The Thames Club was active in the 1840s and 1850s and its first major success was winning the Grand Challenge Cup at Henley Royal Regatta in 1846 with the crew including E. Webb, J. S. Robinson, Francis Playford, L. D. Strutton, and John Walmisley (stroke) with G. Walmisley (cox). Thames Club were runners up in the event in 1848. The club had a succession of wins in the Wingfield Sculls with John Walmisley in 1847 and 1848, Francis Playford in 1849 and E.G Peacock in 1852. At Henley, LD Bruce was runner up in the Silver Wherries with S Wallace in 1848. Peacock and Playford won the Silver Wherries in 1849 and Peacock won the Diamond Challenge Sculls in 1851. Thames came third in the Stewards' Challenge Cup in 1852.

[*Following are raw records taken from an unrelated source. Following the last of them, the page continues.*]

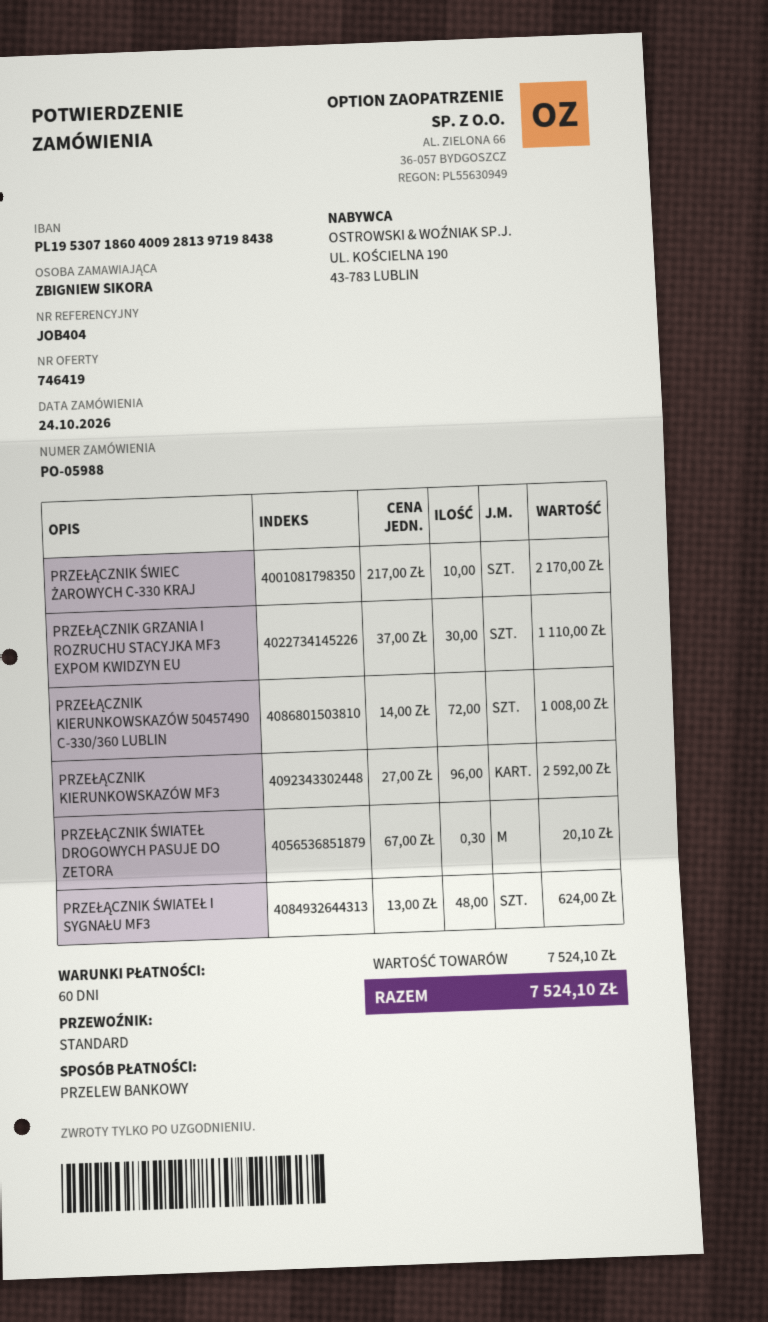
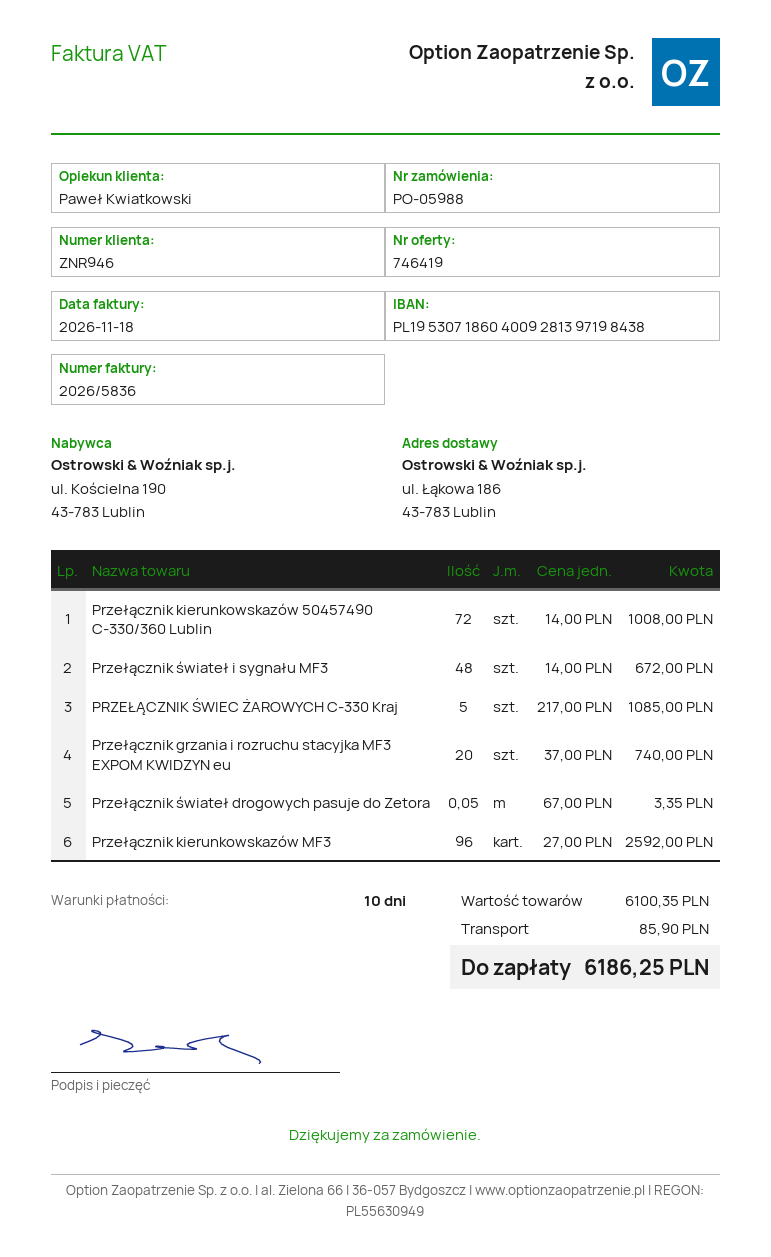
payment terms: 60 days -> 10 days
PRZEŁĄCZNIK ŚWIEC ŻAROWYCH C-330 KRAJ: 10 x 217.00 = 2170.00 -> 5 x 217.00 = 1085.00
PRZEŁĄCZNIK GRZANIA I ROZRUCHU STACYJKA MF3 EXPOM KWIDZYN EU: 30 x 37.00 = 1110.00 -> 20 x 37.00 = 740.00
PRZEŁĄCZNIK ŚWIATEŁ DROGOWYCH PASUJE DO ZETORA: 0.3 x 67.00 = 20.10 -> 0.05 x 67.00 = 3.35
PRZEŁĄCZNIK ŚWIATEŁ I SYGNAŁU MF3: 48 x 13.00 = 624.00 -> 48 x 14.00 = 672.00
subtotal: 7524.10 -> 6100.35
shipping: none -> 85.90
total: 7524.10 -> 6186.25

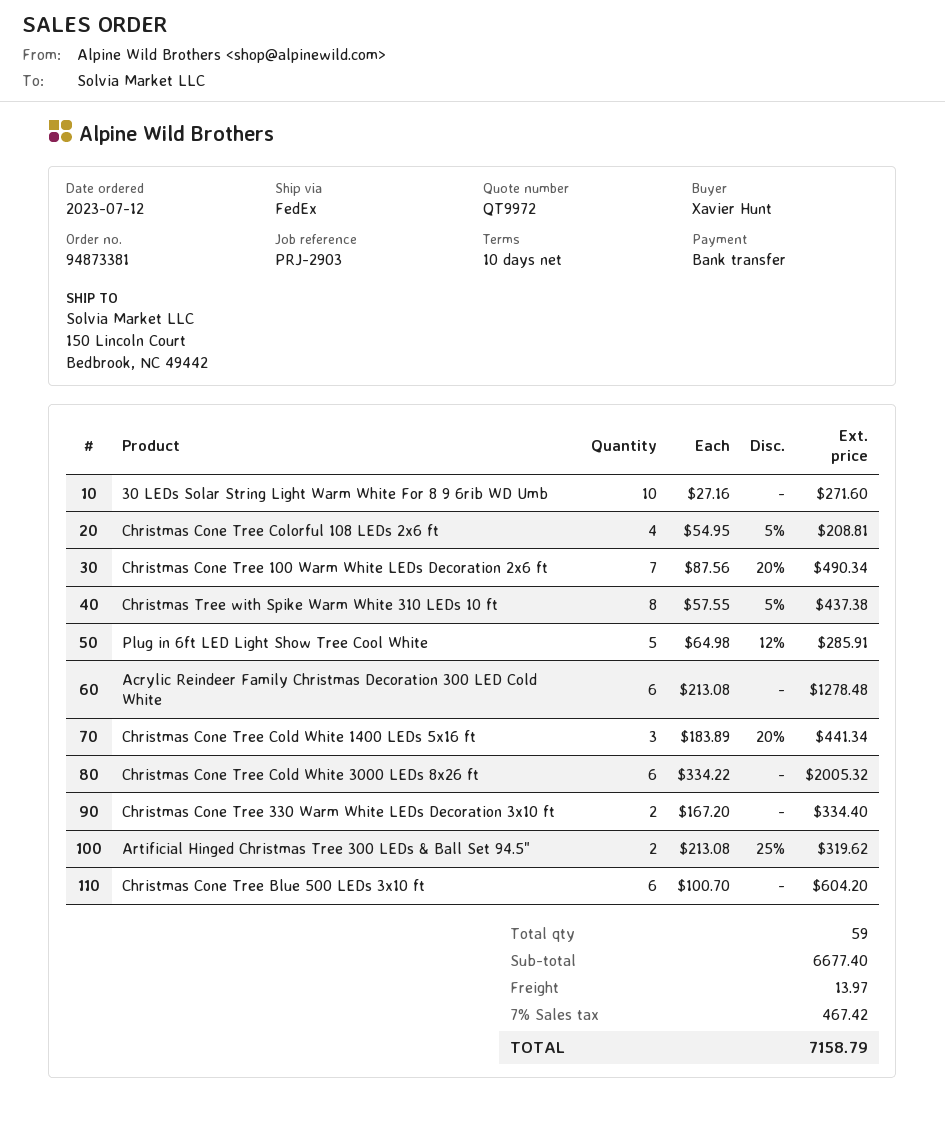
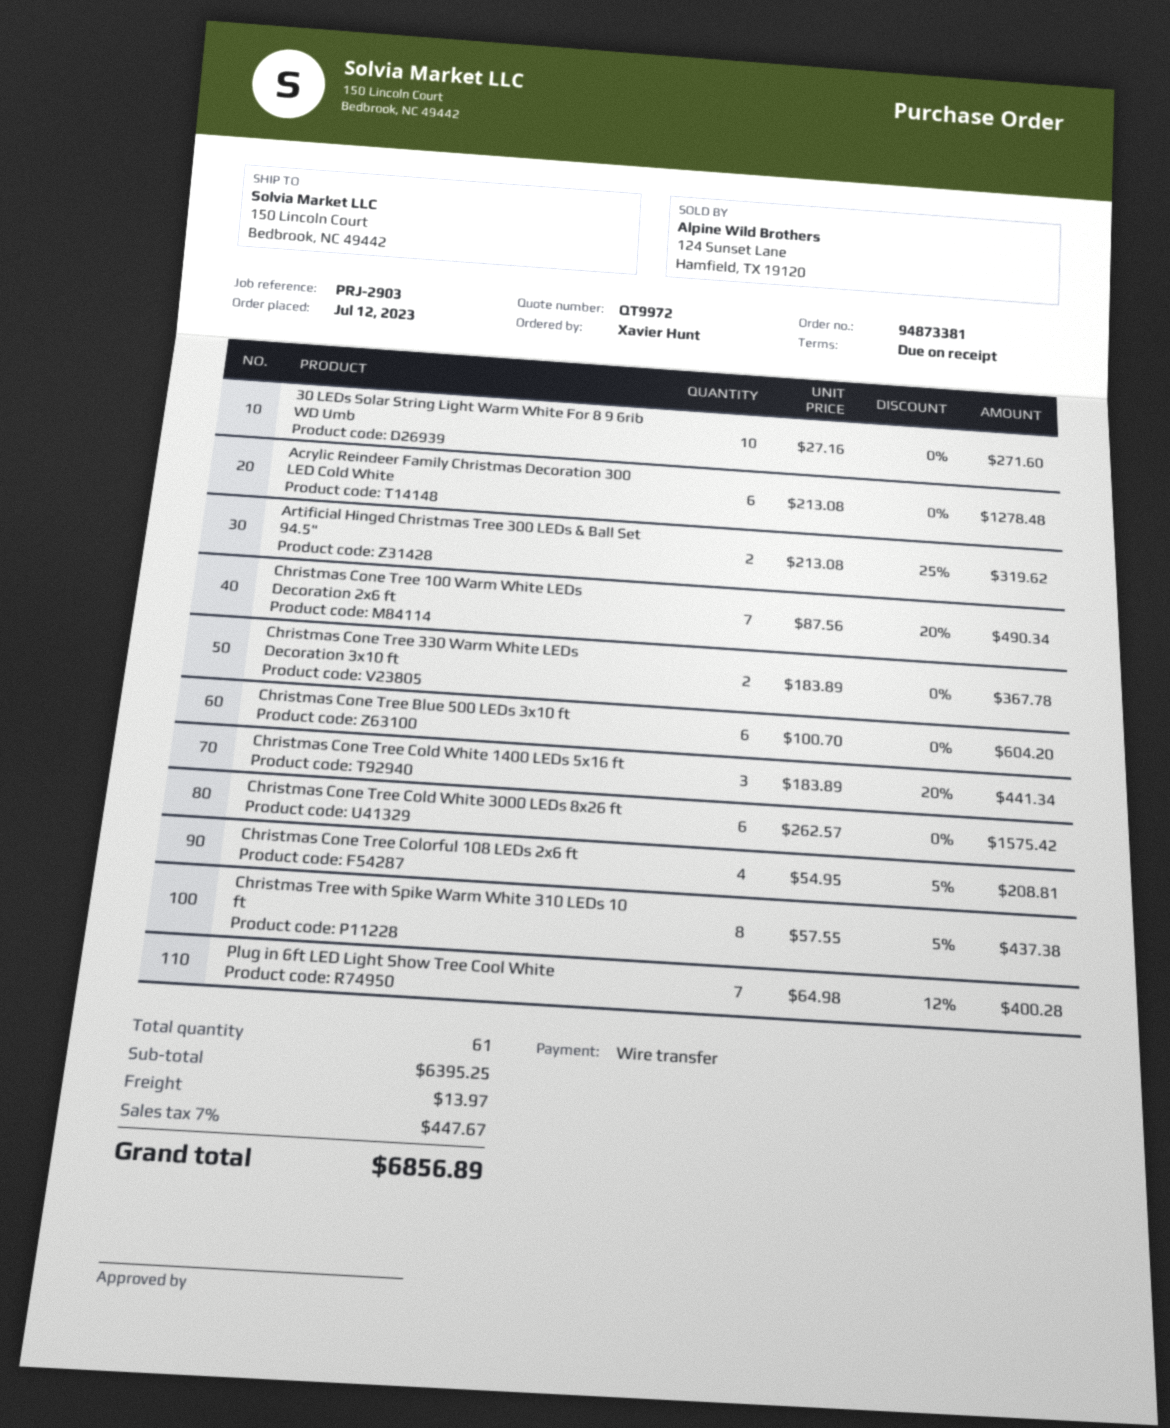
payment terms: 10 days -> on receipt
Plug in 6ft LED Light Show Tree Cool White: 5 x 64.98 - 12% = 285.91 -> 7 x 64.98 - 12% = 400.28
Christmas Cone Tree Cold White 3000 LEDs 8x26 ft: 6 x 334.22 = 2005.32 -> 6 x 262.57 = 1575.42
Christmas Cone Tree 330 Warm White LEDs Decoration 3x10 ft: 2 x 167.20 = 334.40 -> 2 x 183.89 = 367.78
total quantity: 59 -> 61
subtotal: 6677.40 -> 6395.25
tax: 7% = 467.42 -> 7% = 447.67
total: 7158.79 -> 6856.89

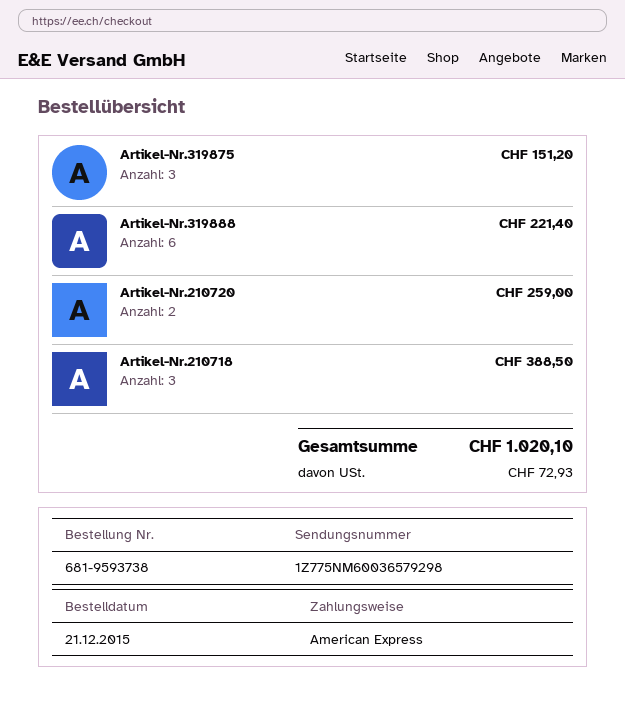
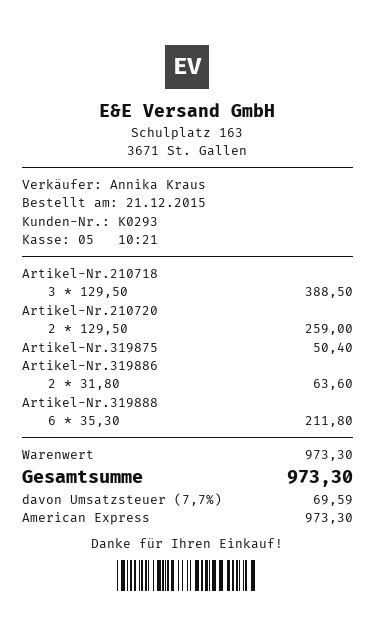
Artikel-Nr.319875: 3 for 151.20 -> 1 for 50.40
Artikel-Nr.319888: 6 for 221.40 -> 6 for 211.80
Artikel-Nr.319886: none -> 2 for 63.60
tax: 72.93 -> 69.59
total: 1020.10 -> 973.30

Thames was one of several clubs on the Tideway including Wandle Club, Argonaut Club, St George's Club, Meteor Club and Petrel Club. In 1856 there was a move to combine these clubs into a single club that could compete successfully against the Oxford and Cambridge crews at Henley in the four and eight. To achieve this, the London Rowing Club was formed.

In 1862, the City of London Boat Club decided to rename itself "Thames Rowing Club" and sought and gained the permission of Frank Playford, the only traceable member of "The Thames Club" at the time.

New London, Connecticut is also home to a Thames Club.